> [Listed records]
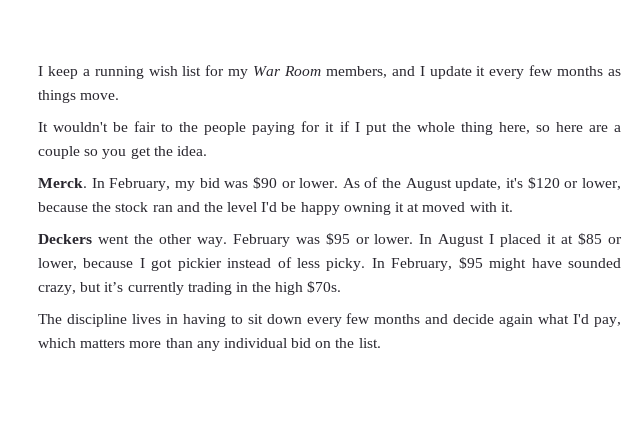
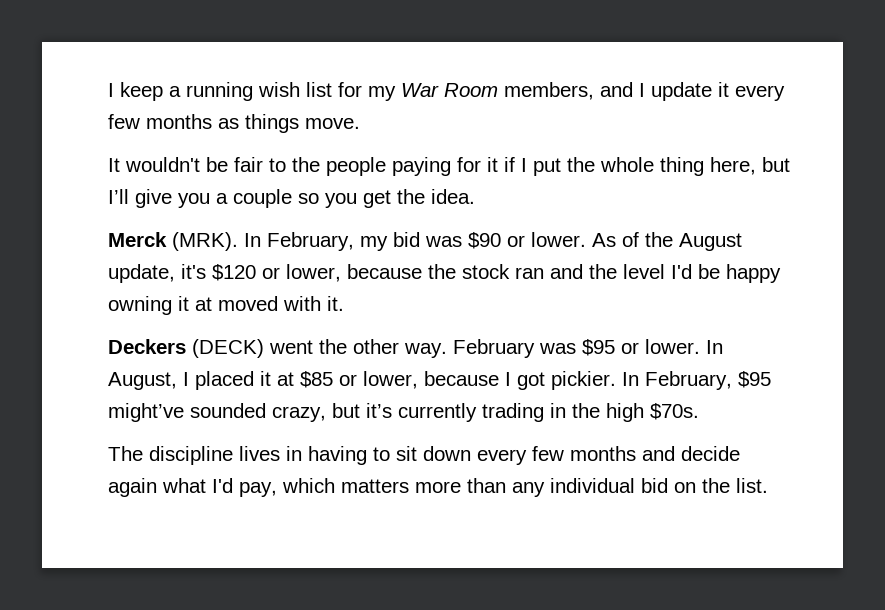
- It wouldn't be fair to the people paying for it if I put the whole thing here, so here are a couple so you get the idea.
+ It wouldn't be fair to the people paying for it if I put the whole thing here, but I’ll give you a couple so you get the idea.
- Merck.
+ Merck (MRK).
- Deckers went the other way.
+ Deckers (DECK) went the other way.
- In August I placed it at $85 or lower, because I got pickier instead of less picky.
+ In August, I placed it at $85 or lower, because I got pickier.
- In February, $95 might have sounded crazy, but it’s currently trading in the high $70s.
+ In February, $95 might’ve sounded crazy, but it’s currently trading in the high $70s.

* * *

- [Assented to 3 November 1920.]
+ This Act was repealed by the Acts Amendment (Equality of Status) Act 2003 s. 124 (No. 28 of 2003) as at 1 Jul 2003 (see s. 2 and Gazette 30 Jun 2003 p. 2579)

> [What you should do] Would you output, from the records above, exactly the run of lines that starts at the line containing "- It wouldn't" and ends at the line containing "February, $95 might’ve", and only that run?

> [Result for this task]
- It wouldn't be fair to the people paying for it if I put the whole thing here, so here are a couple so you get the idea.
+ It wouldn't be fair to the people paying for it if I put the whole thing here, but I’ll give you a couple so you get the idea.
- Merck.
+ Merck (MRK).
- Deckers went the other way.
+ Deckers (DECK) went the other way.
- In August I placed it at $85 or lower, because I got pickier instead of less picky.
+ In August, I placed it at $85 or lower, because I got pickier.
- In February, $95 might have sounded crazy, but it’s currently trading in the high $70s.
+ In February, $95 might’ve sounded crazy, but it’s currently trading in the high $70s.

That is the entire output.